Problem requirements: Pull out each line of the data that includes the word "measurements".
[[ Data for analysis open ]]
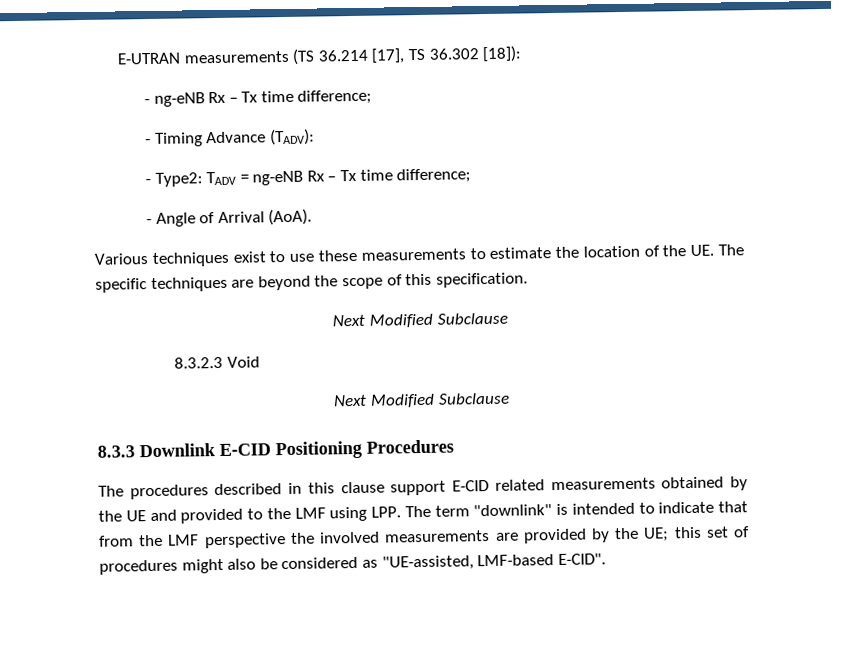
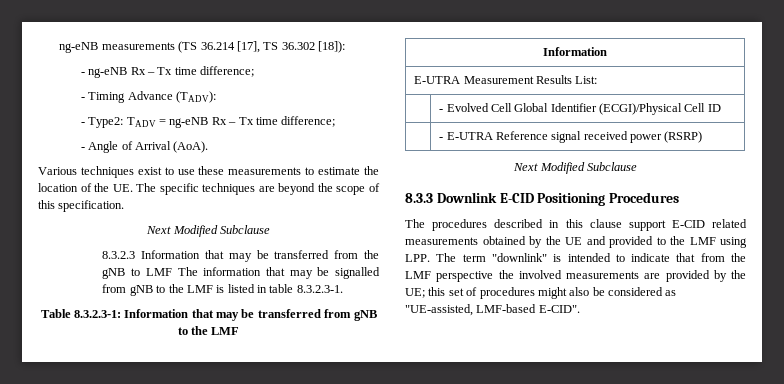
- E-UTRAN measurements (TS 36.214 [17], TS 36.302 [18]):
+ ng-eNB measurements (TS 36.214 [17], TS 36.302 [18]):
- 8.3.2.3 Void
+ 8.3.2.3 Information that may be transferred from the gNB to LMF The information that may be signalled from gNB to the LMF is listed in table 8.3.2.3-1.
+ Table 8.3.2.3-1: Information that may be transferred from gNB to the LMF
+ Information
+ E-UTRA Measurement Results List:
+ | - Evolved Cell Global Identifier (ECGI)/Physical Cell ID
+ | - E-UTRA Reference signal received power (RSRP)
[[ Data for analysis closed ]]
The completed task:
- E-UTRAN measurements (TS 36.214 [17], TS 36.302 [18]):
+ ng-eNB measurements (TS 36.214 [17], TS 36.302 [18]):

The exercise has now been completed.